Catholic Relief Efforts Post-Sandy Stretch from New York to Cuba
By Chelsea Weikart
Source: Catholic News Service
Published: Wednesday, November 28, 2012
WASHINGTON (CNS) — As victims continue to recover from Hurricane Sandy, several dioceses and Catholic charities are still asking for support for the affected areas.
A truck filled with donated goods for Hurricane Sandy victims is unloaded at Our Lady of Perpetual Help Church in Lindenhurst, N.Y.
Catholic Charities USA and Catholic Relief Services are the two main charities dioceses were using to distribute these donations. Catholic Charities is working mainly in New York and New Jersey, while CRS is mostly in the Caribbean.
The Society of St. Vincent de Paul, which has branches throughout the country, also has been asking for continued support for hurricane victims.

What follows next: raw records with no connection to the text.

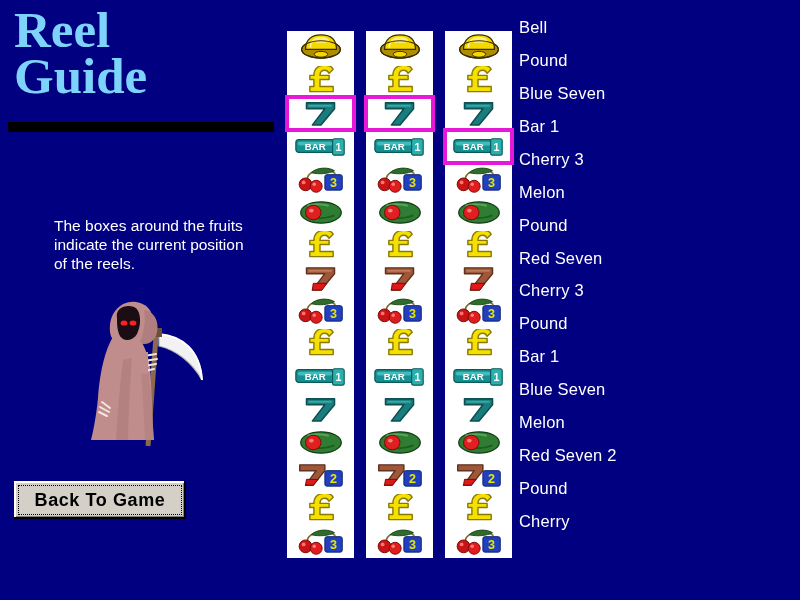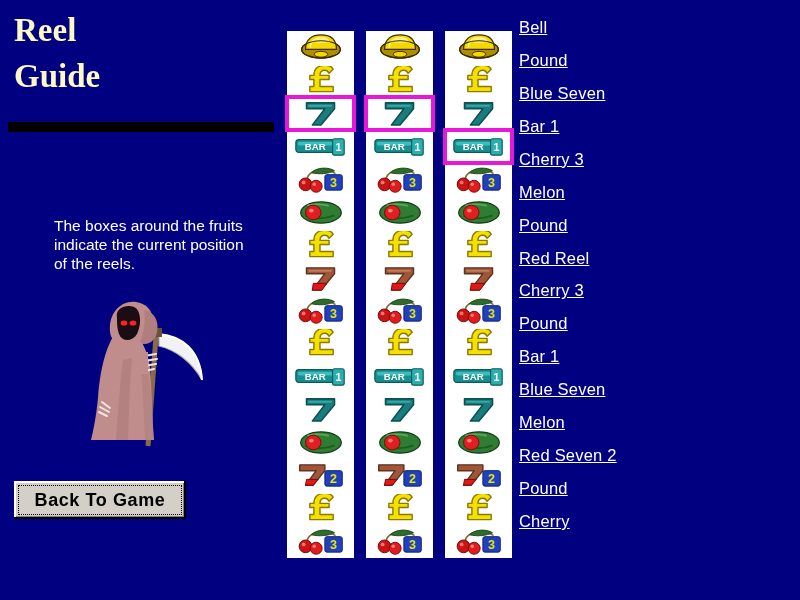--- a/index.html
+++ b/index.html
@@ -26,10 +26,10 @@
     position: absolute;
     left: 14px; top: 7px;
     width: 250px;
-    color: #fef9c3;
+    color: #7dd3fc;
     font-family: "Liberation Serif", serif;
     font-weight: bold;
-    font-size: 33px;
+    font-size: 51px;
     line-height: 46px;
     letter-spacing: 0px;
     white-space: pre-line;

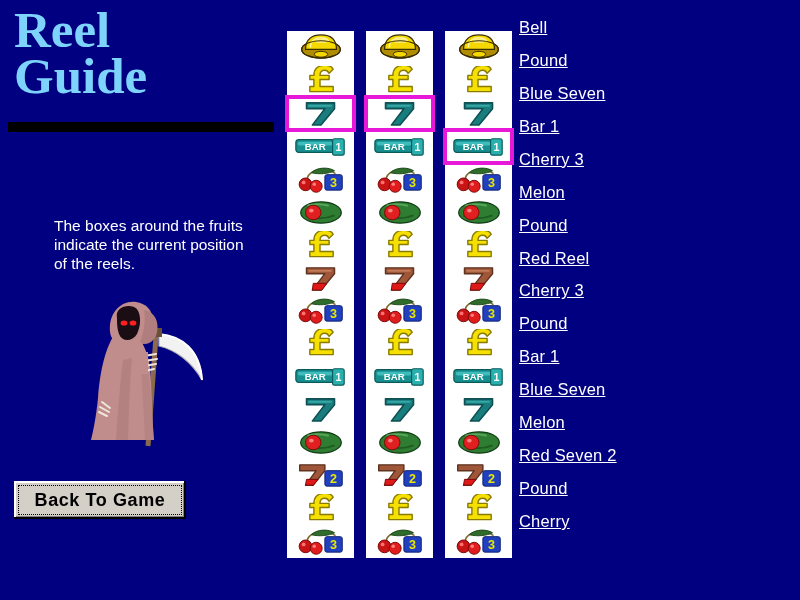--- a/index.html
+++ b/index.html
@@ -143,7 +143,6 @@
     font-size: 16.5px;
     letter-spacing: 0.2px;
     white-space: nowrap;
-    text-decoration: underline;
   }
 </style>
 </head>

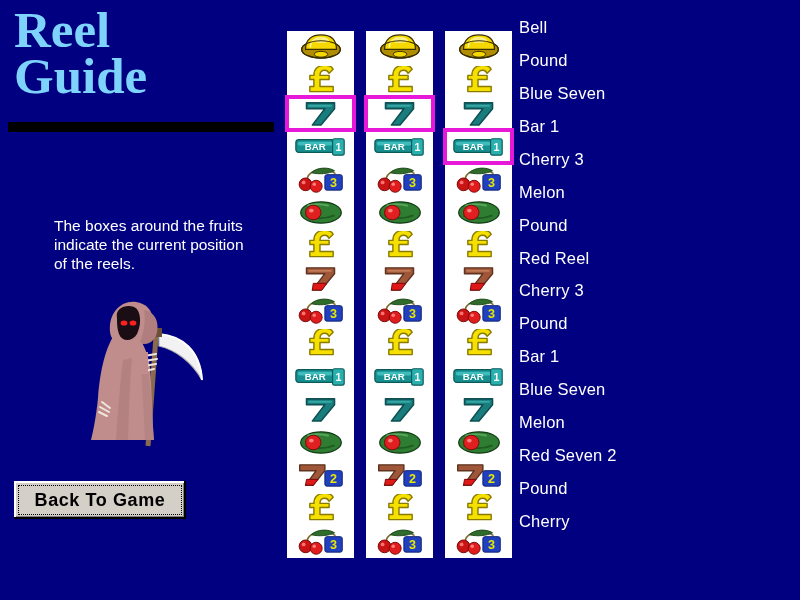--- a/index.html
+++ b/index.html
@@ -757,7 +757,7 @@
     <div class="label-row">Cherry 3</div>
     <div class="label-row">Melon</div>
     <div class="label-row">Pound</div>
-    <div class="label-row">Red Reel</div>
+    <div class="label-row">Red Seven</div>
     <div class="label-row">Cherry 3</div>
     <div class="label-row">Pound</div>
     <div class="label-row">Bar 1</div>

Among the dioceses that had collected donations for at least one of these charities were the Archdiocese of Miami and the Dioceses of Albany, N.Y., Youngstown, Ohio, and Scranton, Pa.
The Archdiocese of Philadelphia conducted a second collection for Sandy victims the weekend of Nov. 24-25.

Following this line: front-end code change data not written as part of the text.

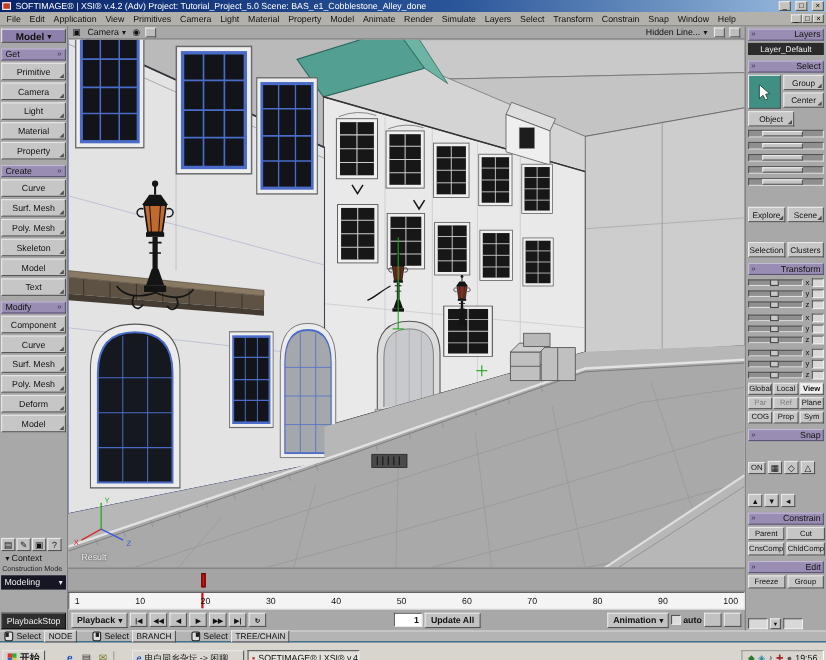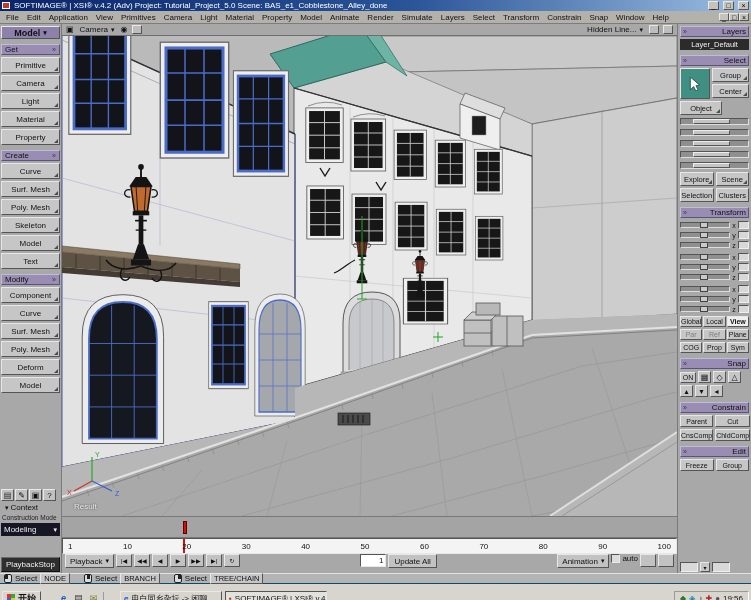--- a/index.html
+++ b/index.html
@@ -75,7 +75,7 @@
   .rp-btn.obj { width:42px; }
   .hsl { height:7px; background:#8f8f8f; border:1px solid; border-color:#555 #ddd #ddd #555; position:relative; margin:1px 0; }
   .hsl i { position:absolute; left:18%; top:0; bottom:0; width:55%; background:#c4c4c4; border:1px solid; border-color:#eee #555 #555 #eee; }
-  .row2 { display:flex; gap:2px; }
+  .row2 { display:flex; gap:2px;margin-top:16px; }
   .row2 > .rp-btn { flex:1; }
   .t-row { display:flex; align-items:center; gap:1px; height:10px; }
   .t-sl { flex:1; height:6px; background:#8f8f8f; border:1px solid; border-color:#555 #ddd #ddd #555; position:relative; }

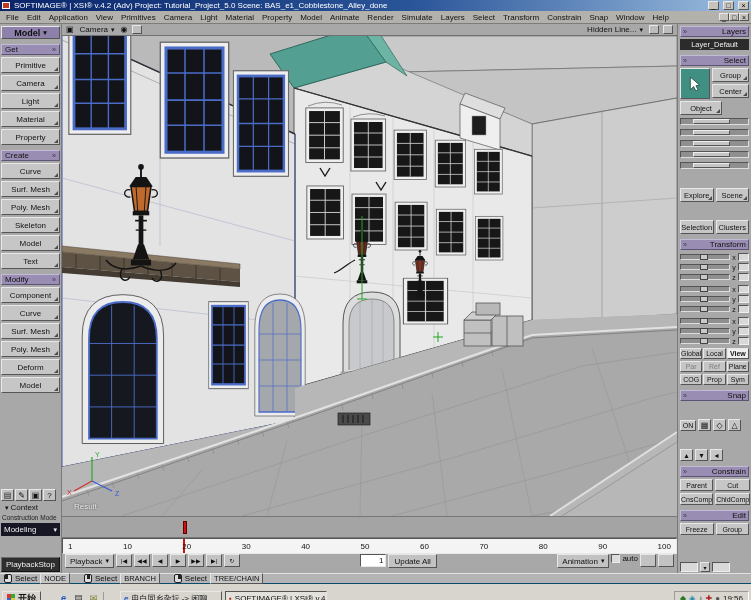--- a/index.html
+++ b/index.html
@@ -57,7 +57,7 @@
   .tick { position:relative; z-index:1; }
   .playhead { position:absolute; left:19.6%; top:0; bottom:0; width:2px; background:#c11; z-index:0; }
 
-  .playback { height:19px; background:#a8a8a8; display:flex; gap:2px; padding:0 3px; font-size:8px; }
+  .playback { height:19px; background:#a8a8a8; display:flex; align-items:center; gap:2px; padding:0 3px; font-size:8px;font-weight:bold; }
   .pb-dd { height:14px; background:#c2c2c2; display:flex; align-items:center; padding:0 4px; white-space:nowrap; }
   .tp { width:16px; height:13px; background:#c2c2c2; font-size:6px; display:flex; align-items:center; justify-content:center; }
   .frame-field { width:26px; height:13px; background:#fff; font-size:8px; text-align:right; padding:1px 2px; }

With the memory of Hurricane Rita that hit the region hard in 2005, the Diocese of Lake Charles, La., took a second collection at Masses Nov. 24-25 as well.
"All of us here can relate to those who are recovering from the devastation of Hurricane Sandy with its torrential rains and winds," said a statement from Father Wayne LeBleu, secretary for the diocese's Ministry of Pastoral Services. "We also remember the benefits of those who assisted us in our time of need and we would like to offer our prayerful support and gifts to assist those in need at this time."

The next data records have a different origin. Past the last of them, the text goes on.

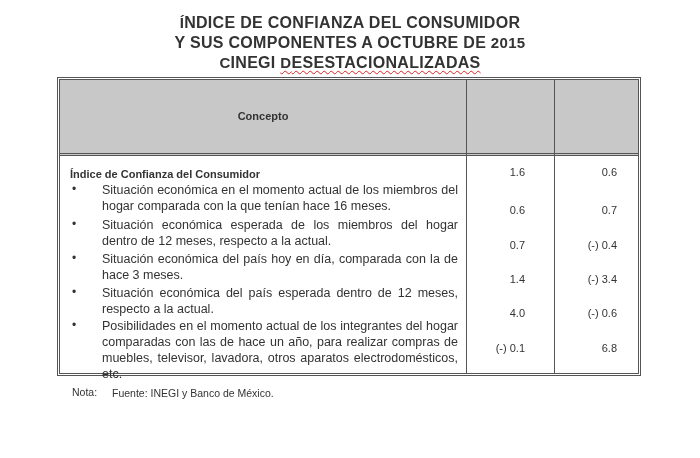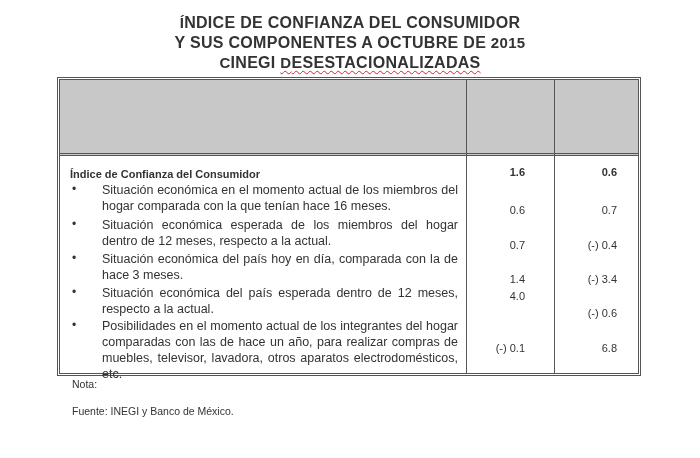--- a/index.html
+++ b/index.html
@@ -56,6 +56,7 @@
 
 <div class="table-wrap">
   <div class="hdr">
+    <div class="hcell h-concept">Concepto</div>
   </div>
   <div class="vline v1"></div>
   <div class="vline v2"></div>

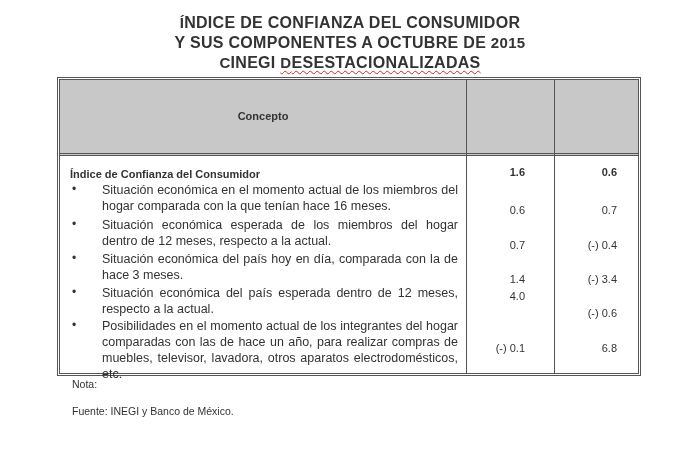--- a/index.html
+++ b/index.html
@@ -35,7 +35,7 @@
     .row .c1 { left: 407px; width: 58px; }
     .row .c2 { left: 495px; width: 62px; }
     .row.main .concept { font-weight: bold; font-size: 11px; }
-    .row.main .v { font-weight: bold; }
+    .row.main .v { font-weight: normal; }
 
     .note { position: absolute; left: 72px; font-size: 10.5px; color: #333; line-height: 13px; }
     .note .lbl { position: absolute; left: 0; }

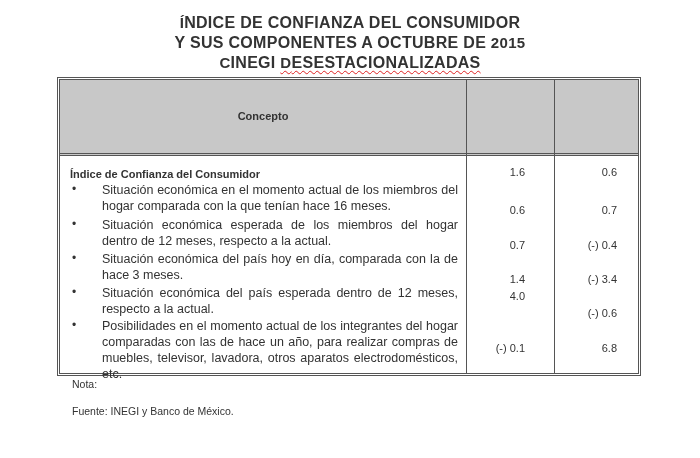--- a/index.html
+++ b/index.html
@@ -91,7 +91,7 @@
   <div class="row bullet" style="top:205px;">
     <span class="bul">•</span>
     <div class="concept">Situación económica del país esperada dentro de 12 meses, respecto a la actual.</div>
-    <div class="v c1" style="top:5px;">4.0</div>
+    <div class="v c1" style="top:22px;">4.0</div>
     <div class="v c2" style="top:22px;">(-) 0.6</div>
   </div>
 

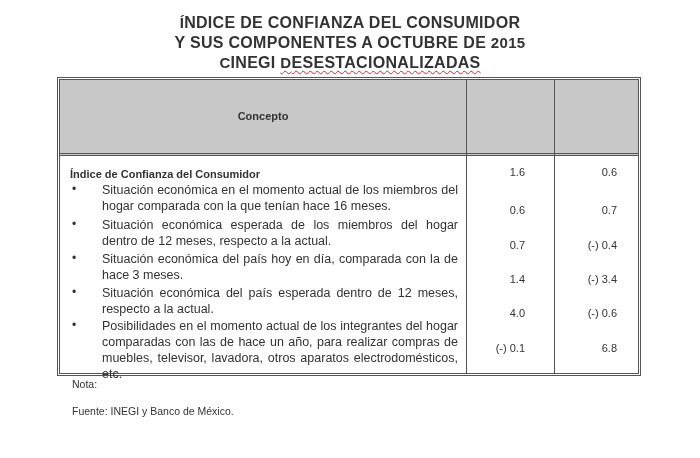--- a/index.html
+++ b/index.html
@@ -38,7 +38,7 @@
     .row.main .v { font-weight: normal; }
 
     .note { position: absolute; left: 72px; font-size: 10.5px; color: #333; line-height: 13px; }
-    .note .lbl { position: absolute; left: 0; }
+    .note .lbl { position: absolute; left: 0; margin-top: 8px; }
     .note .txt { position: absolute; left: 42px; width: 528px; text-align: justify; letter-spacing: 0.2px; }
   </style>
 </head>

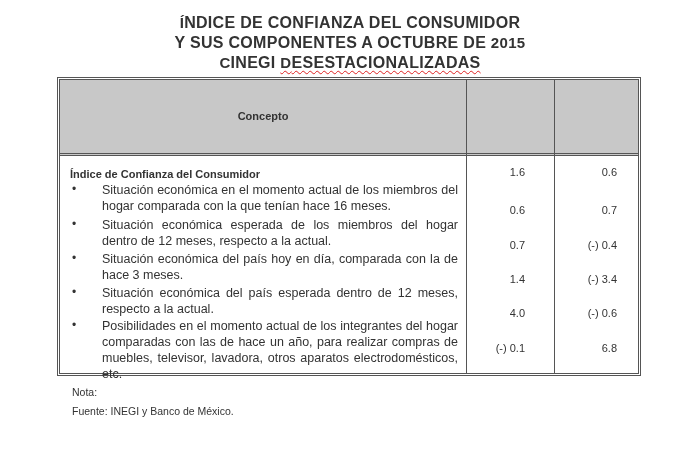--- a/index.html
+++ b/index.html
@@ -106,7 +106,7 @@
 <div class="note" style="top:378px; width:580px; height:30px;">
   <span class="lbl">Nota:</span>
 </div>
-<div class="note" style="top:405px;">
+<div class="note" style="top:387px;margin-left:40px;">
   <span>Fuente: INEGI y Banco de México.</span>
 </div>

Earlier in November, second collections to fund relief for hurricane victims were conducted by the Archdiocese of Boston and the Dioceses of Cleveland, Pittsburgh and Harrisburg, Pa., Orlando and Pensacola-Tallahassee, Fla., and Raleigh, N.C.
A planeload of nonperishable food items — about 8,500 pounds — left Miami Nov. 19 for the hard-hit Archdiocese of Santiago de Cuba to help the Catholic Church there feed people affected by the ravages of Sandy.
"This is an initial response to the devastation wrought by the hurricane in Cuba," said Archbishop Thomas G. Wenski of Miami at a news conference at Miami International Airport an hour before the flight took off. "This will allow the church in Cuba to minister to the people that were most severely affected by the storm."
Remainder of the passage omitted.